Re: htdig: Pages get indexed, but no results: BUG?


Andriu Isenring Ritsch (webmaster@netsolution.ch)
Thu, 17 Dec 1998 17:57:36 +0100


Gilles Detillieux wrote:

> According to Andriu Isenring Ritsch:
> > I've noticed, that the links to the pages that don't seem to get indexed
> > all start on one page called products.htm
> >
> > Now there is the problem that the page that links to products.htm has
> > two links, one to products.htm and one to PRODUCTS.HTM.
> >
> > Because it's a Unix server and the page name is really products.htm,
> > PRODUCTS.HTM gives a page not found error.
> >
> > Is it now possible, that htdig removes all pages indexed starting form
> > products.htm, because PRODUCTS.HTM was not found?
> >
> > It seems to me like that...
> >
> > What workaround is there? Unfortunately most of the site is linked from
> > products.htm
>
> Is fixing the defective link not an option? If not, how about making
> sure htdig sees the good one before the bad one, somehow?
>
> As it stands now, htdig keeps track of visited URLs by mapping them to
> lower-case. This is valid for case-insensitive servers, but can be a
> problem with case-sensitive ones - when they're not set up properly!
> If you're careful to set up your links properly, and you don't use the
> same name twice (one lower- and one upper-case) for different documents,
> it shouldn't be a problem.
>
> The only other "fix" would be to edit htdig/Retriever.cc, and find all
> instances where the "visited" object is used. These are preceeded by
> an url.lowercase() or temp.lowercase(), to map the URL to lower-case.
> You'd need to remove these, or replace them with calls to a function
> that would only map the first part of the URL (http://host.name.dom/)
> to lower-case, and leave the rest of the path as mixed case.

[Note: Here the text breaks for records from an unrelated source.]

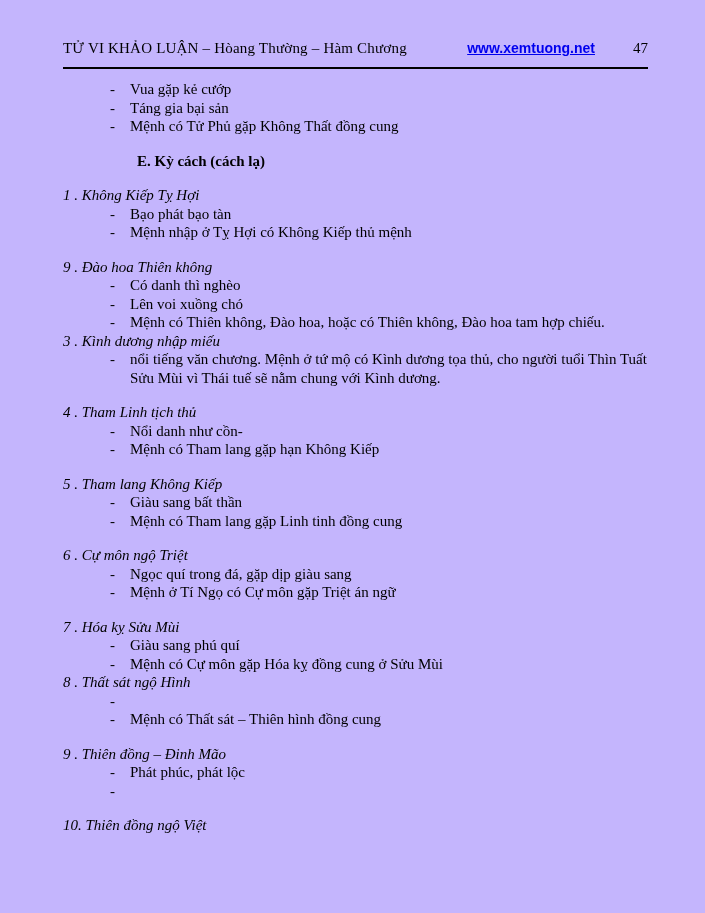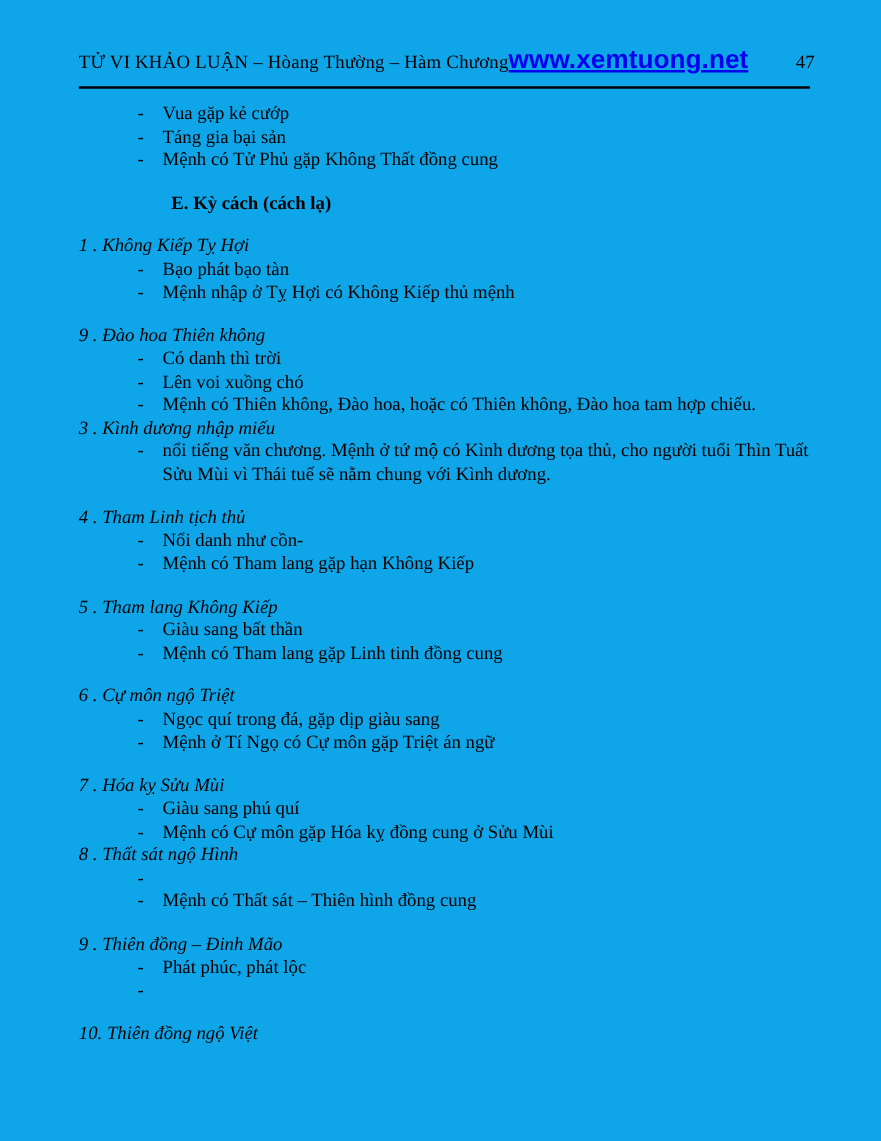--- a/index.html
+++ b/index.html
@@ -7,7 +7,7 @@
     position: relative;
     width: 705px;
     height: 913px;
-    background: #0ea5e9;
+    background: #c4b5fd;
     box-sizing: border-box;
     padding: 38px 57px 0 63px;
     font-family: "Liberation Serif", "DejaVu Serif", serif;

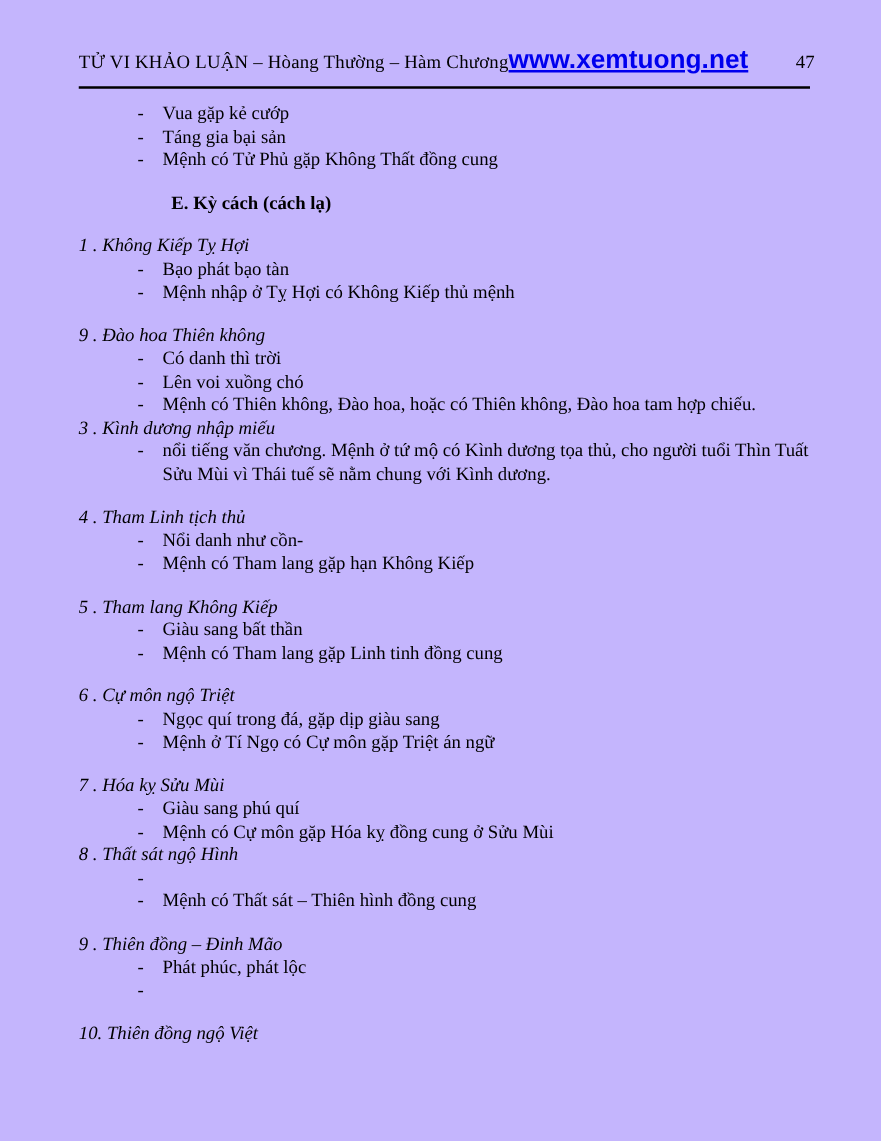--- a/index.html
+++ b/index.html
@@ -27,7 +27,7 @@
   .header-link {
     font-family: "Liberation Sans", "DejaVu Sans", sans-serif;
     font-weight: bold;
-    font-size: 21px;
+    font-size: 14px;
     color: #0000ee;
     text-decoration: underline;
     margin-right: 38px;

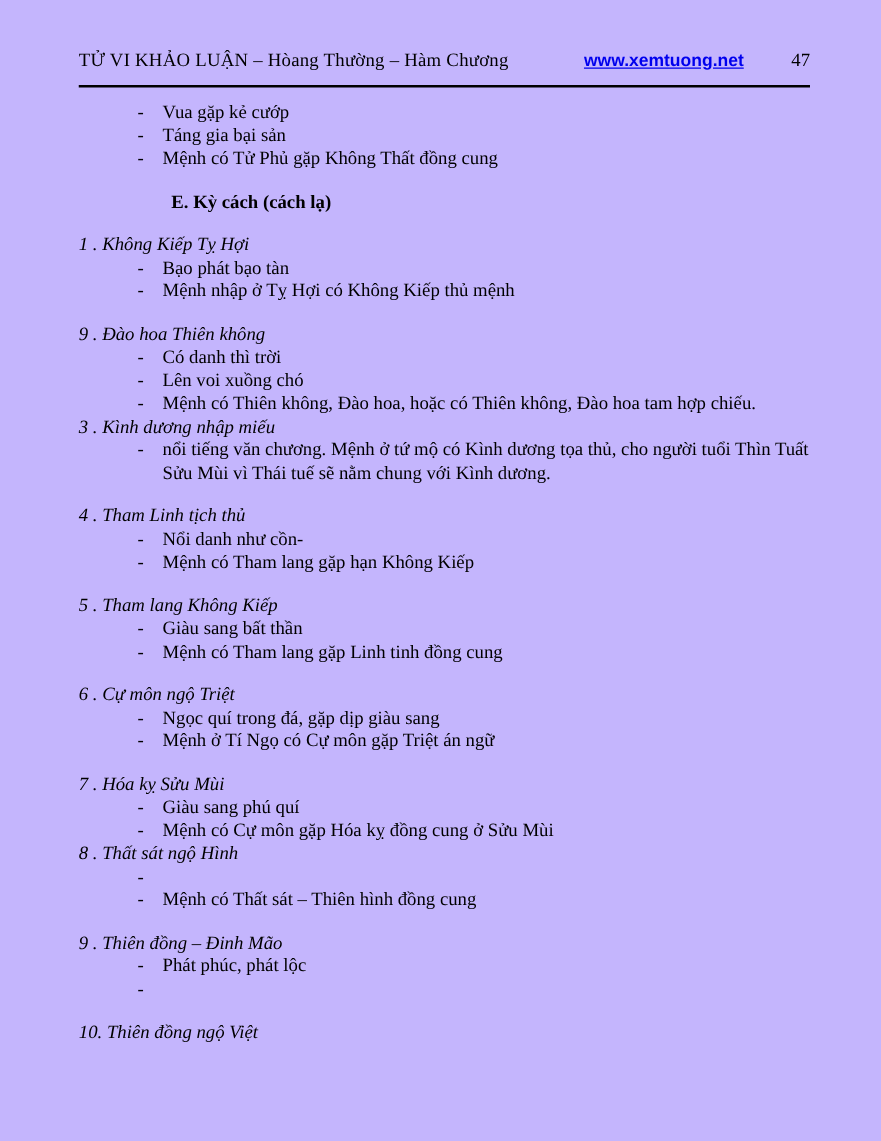--- a/index.html
+++ b/index.html
@@ -103,7 +103,7 @@
         <div class="section-title">9 . Đào hoa Thiên không</div>
         <div class="bullet-row">
           <span class="dash">-</span>
-          <span class="btext">Có danh thì trời</span>
+          <span class="btext">Có danh thì nghèo</span>
         </div>
         <div class="bullet-row">
           <span class="dash">-</span>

Removing
> the lowercase() calls altogether would mean you'd have to be consistent
> in the case used in the hostname part of the URLs - probably not a safe
> assumption given the fact that your site isn't even consistent in the
> case expected for the document names. Mapping the first part of the
> URL, but leaving the path as mixed case would solve your problem, but
> could pose a problem if you index any case-insensitive servers.
>
> So, to answer the question you pose in the subject line, it's not a bug,
> it's a feature! :-)

I just wondered, when PRODUCTS.HTM returns 404 and products.htm returns OK and has
a lot of links on it to other pages etc., why does htdig assume that the link is
not ok and deletes all pages that have been retrieved starting from the
products.htm page? I mean, htdig got the pages and deletes them again - they
defenitely must exist, so why deleting them?
One could also do it the other way around: htdig could know that one link was not
ok, but since it was able to follow the page at some point, there must be a valid
page with that name, so the links from that page must also be valid etc. (htdig
could assume that there was a uppercase/lowercase problem).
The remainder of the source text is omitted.